[RFC,2/2] ARM: KVM: Enable in-kernel timers with user space gic
diff mbox

Message ID 1477775449-115472-2-git-send-email-agraf@suse.de
State New
Headers show

Commit Message

Alexander Graf Oct. 29, 2016, 9:10 p.m. UTC
When running with KVM enabled, you can choose between emulating the
gic in kernel or user space. If the kernel supports in-kernel virtualization
of the interrupt controller, it will default to that. If not, if will
default to user space emulation.

Unfortunately when running in user mode gic emulation, we miss out on
timer events which are only available from kernel space. This patch leverages
the new kernel/user space pending line synchronization for those timer events.

Signed-off-by: Alexander Graf <agraf@suse.de>
---
 hw/arm/virt.c    | 10 ++++++++++
 target-arm/cpu.h |  3 +++
 target-arm/kvm.c | 19 +++++++++++++++++++
 3 files changed, 32 insertions(+)

Comments

Peter Maydell Nov. 1, 2016, 11:35 a.m. UTC | #1
On 29 October 2016 at 22:10, Alexander Graf <agraf@suse.de> wrote:
> When running with KVM enabled, you can choose between emulating the
> gic in kernel or user space.

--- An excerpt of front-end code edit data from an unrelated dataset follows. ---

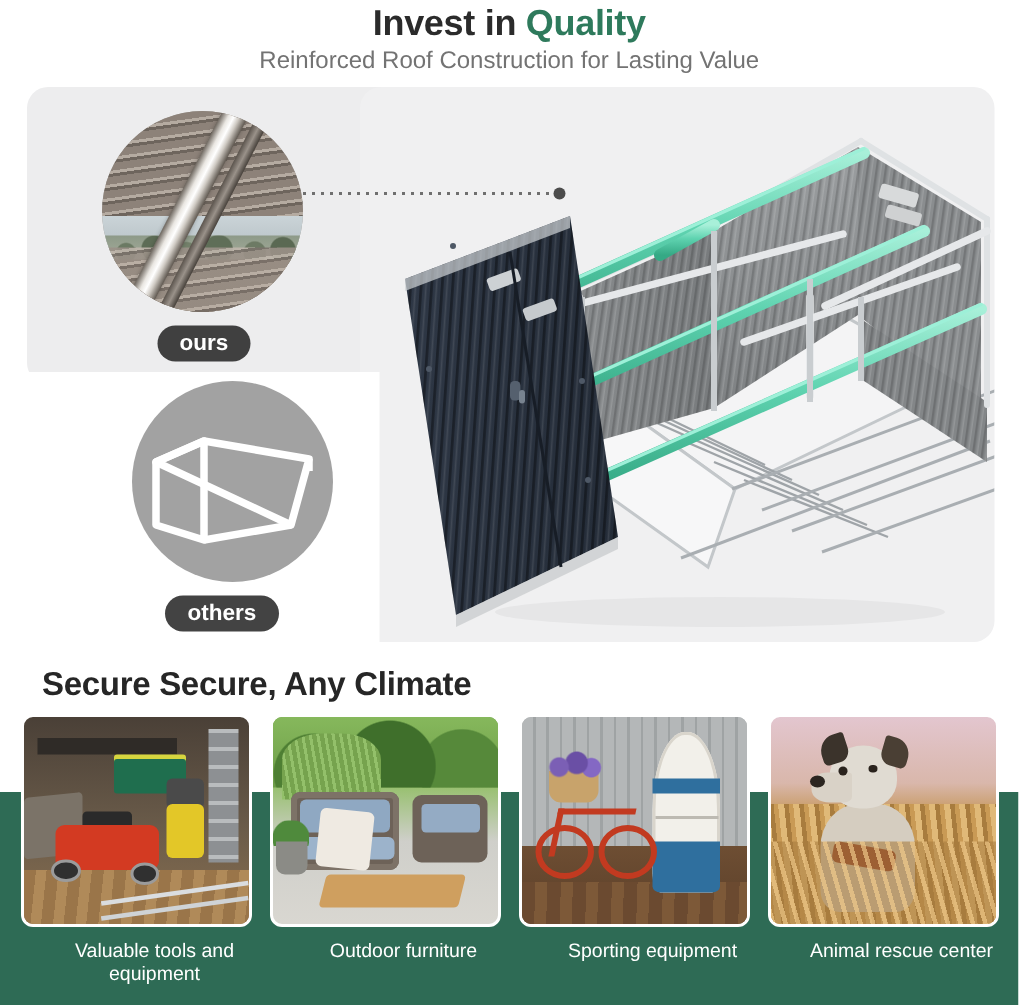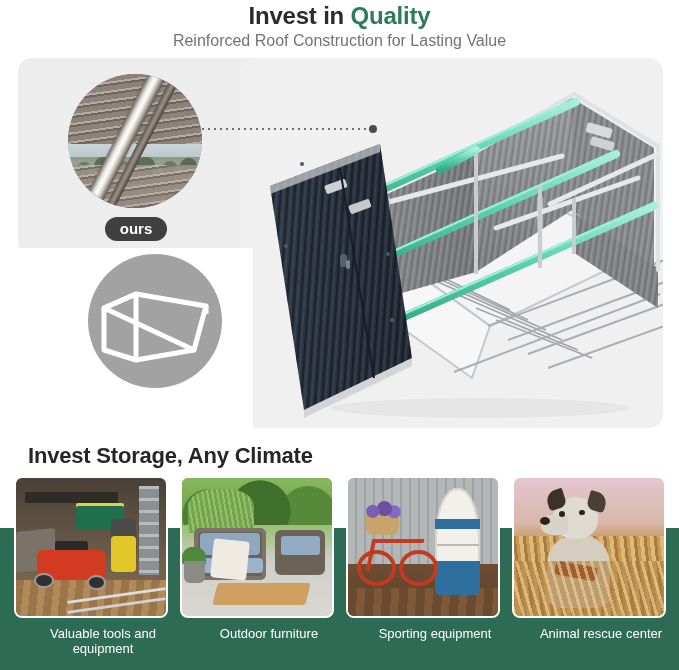"others" div.pill { html: none -> <div>others</div> }
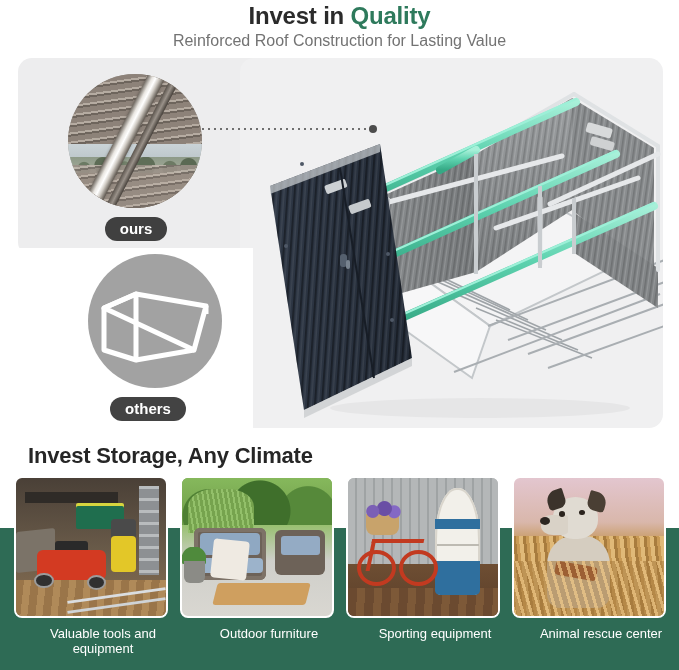"Invest Storage, Any Climate" div.section2-title { text: Invest Storage -> Secure Secure }
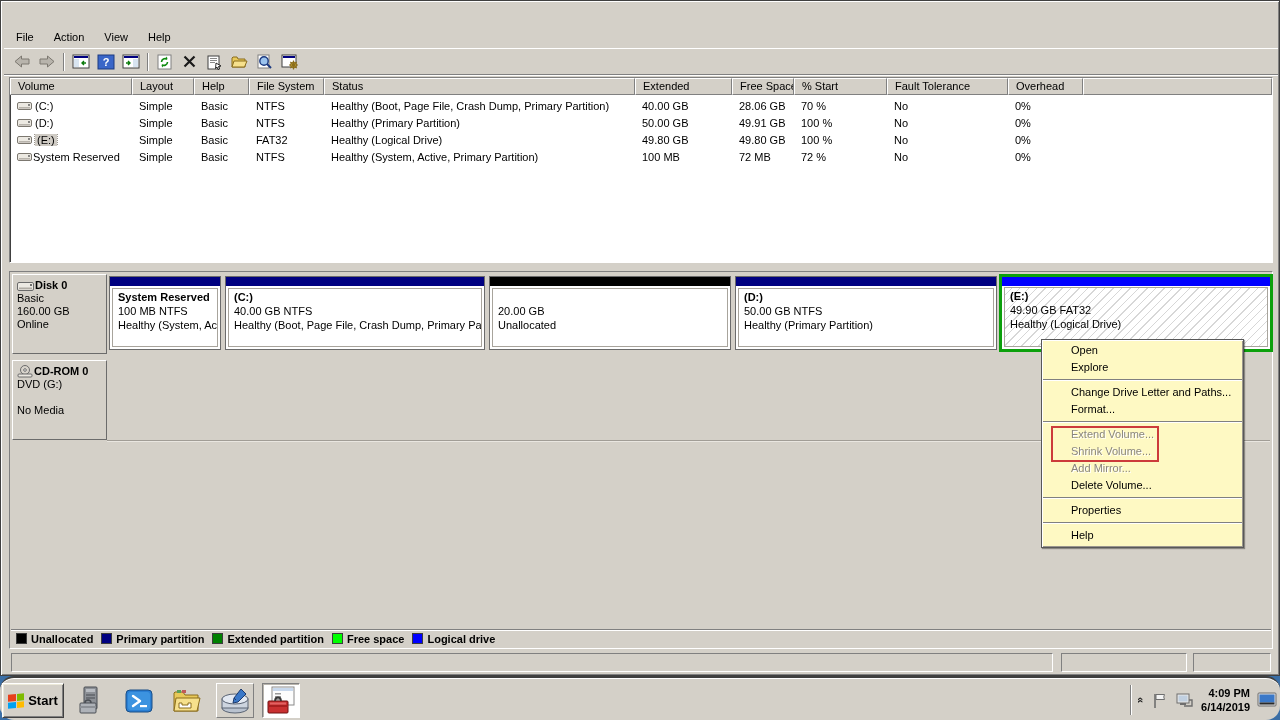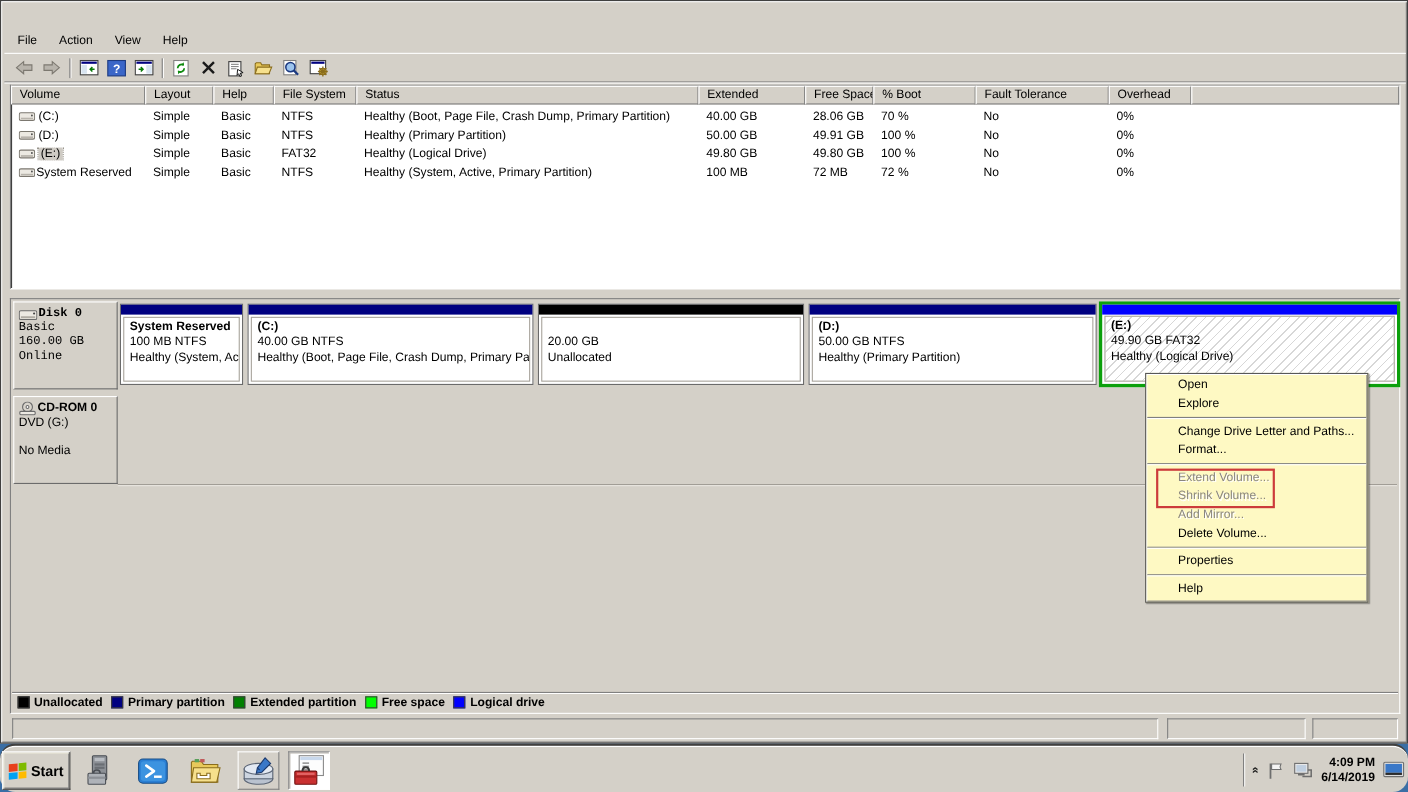"% Boot" div.lh-cell { text: Boot -> Start }
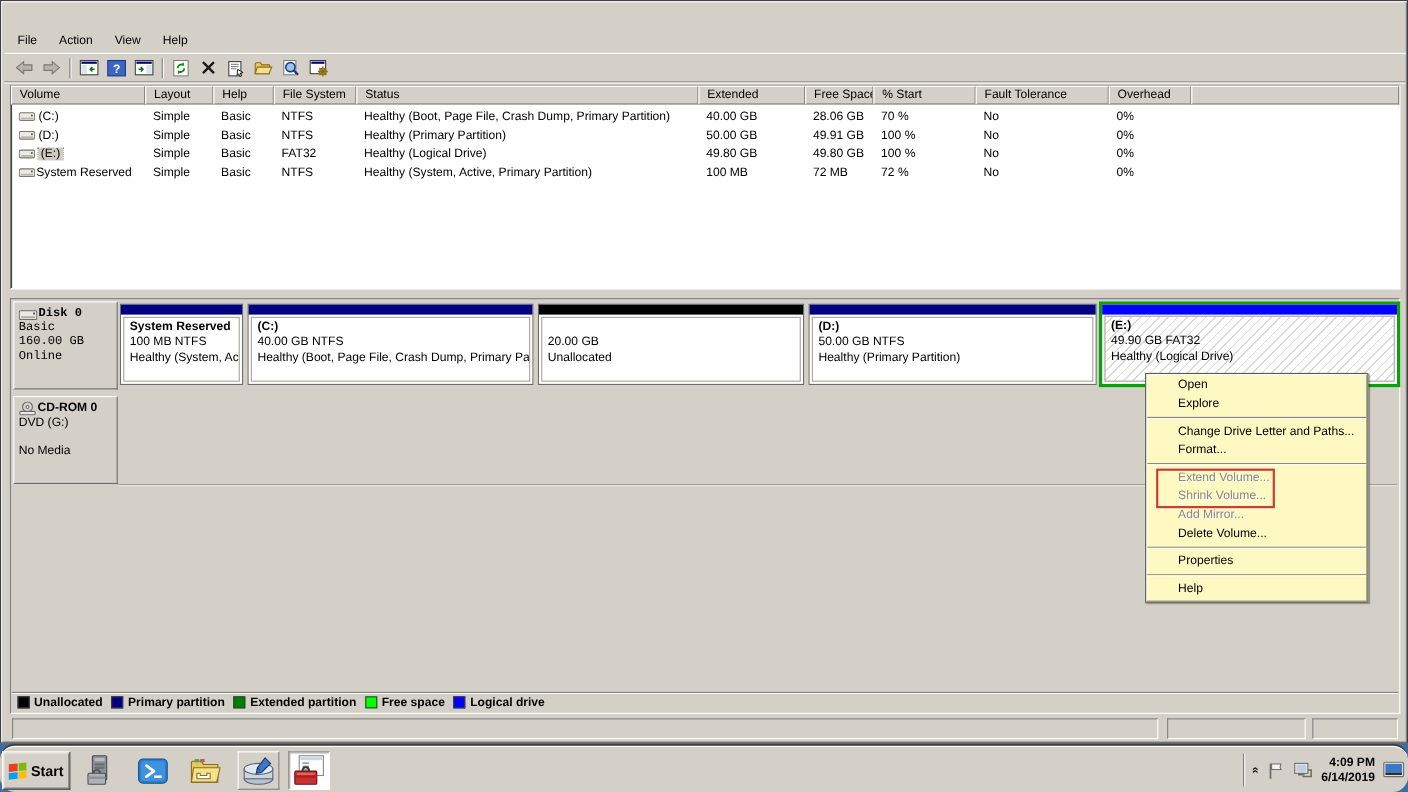"Disk 0" div.disk-label { font-family: Liberation Mono, monospace -> none }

If the kernel supports in-kernel virtualization
> of the interrupt controller, it will default to that. If not, if will
> default to user space emulation.
>
> Unfortunately when running in user mode gic emulation, we miss out on
> timer events which are only available from kernel space. This patch leverages
> the new kernel/user space pending line synchronization for those timer events.
>
> Signed-off-by: Alexander Graf <agraf@suse.de>
> ---
>  hw/arm/virt.c    | 10 ++++++++++
>  target-arm/cpu.h |  3 +++
>  target-arm/kvm.c | 19 +++++++++++++++++++
>  3 files changed, 32 insertions(+)
>
> diff --git a/hw/arm/virt.c b/hw/arm/virt.c
> index 070bbf8..8ac81e3 100644
> --- a/hw/arm/virt.c
> +++ b/hw/arm/virt.c
> @@ -622,6 +622,16 @@ static void create_gic(VirtBoardInfo *vbi, qemu_irq *pic, int type,
>      } else if (type == 2) {
>          create_v2m(vbi, pic);
>      }
> +
> +#ifdef CONFIG_KVM
> +    if (kvm_enabled() && !kvm_irqchip_in_kernel()) {
> +        if (!kvm_check_extension(kvm_state, KVM_CAP_ARM_TIMER)) {
> +            error_report("KVM with user space irqchip only works when the "
> +                         "host kernel supports KVM_CAP_ARM_TIMER");
> +            exit(1);
> +        }
> +    }
> +#endif

I think this belongs somewhere in target-arm/kvm.c rather
than in hw/arm/virt.c -- it's not the only board model that
supports KVM.

>  }
>
>  static void create_uart(const VirtBoardInfo *vbi, qemu_irq *pic, int uart,
> diff --git a/target-arm/cpu.h b/target-arm/cpu.h
> index 19d967b..7686082 100644
> --- a/target-arm/cpu.h
> +++ b/target-arm/cpu.h
> @@ -659,6 +659,9 @@ struct ARMCPU {
>
>      ARMELChangeHook *el_change_hook;
>      void *el_change_hook_opaque;
> +
> +    /* Used to synchronize KVM and QEMU timer levels */
> +    uint8_t timer_irq_level;
>  };
>
>  static inline ARMCPU *arm_env_get_cpu(CPUARMState *env)
> diff --git a/target-arm/kvm.c b/target-arm/kvm.c
> index c00b94e..0d8b642 100644
> --- a/target-arm/kvm.c
> +++ b/target-arm/kvm.c
> @@ -527,6 +527,25 @@ void kvm_arch_pre_run(CPUState *cs, struct kvm_run *run)
>
>  MemTxAttrs kvm_arch_post_run(CPUState *cs, struct kvm_run *run)
>  {
> +    ARMCPU *cpu;
> +
> +    if (kvm_irqchip_in_kernel()) {
> +        /*
> +         * We only need to sync timer states with user-space interrupt
> +         * controllers, so return early and save cycles if we don't.
> +         */
> +        return MEMTXATTRS_UNSPECIFIED;
> +    }
> +
> +    cpu = ARM_CPU(cs);
> +
> +    /* Synchronize our internal vtimer irq line with the kvm one */
> +    if (run->s.regs.timer_irq_level != cpu->timer_irq_level) {
> +        qemu_set_irq(ARM_CPU(cs)->gt_timer_outputs[GTIMER_VIRT],

You just set up a local variable, so you don't need to inline "ARM_CPU(cs)".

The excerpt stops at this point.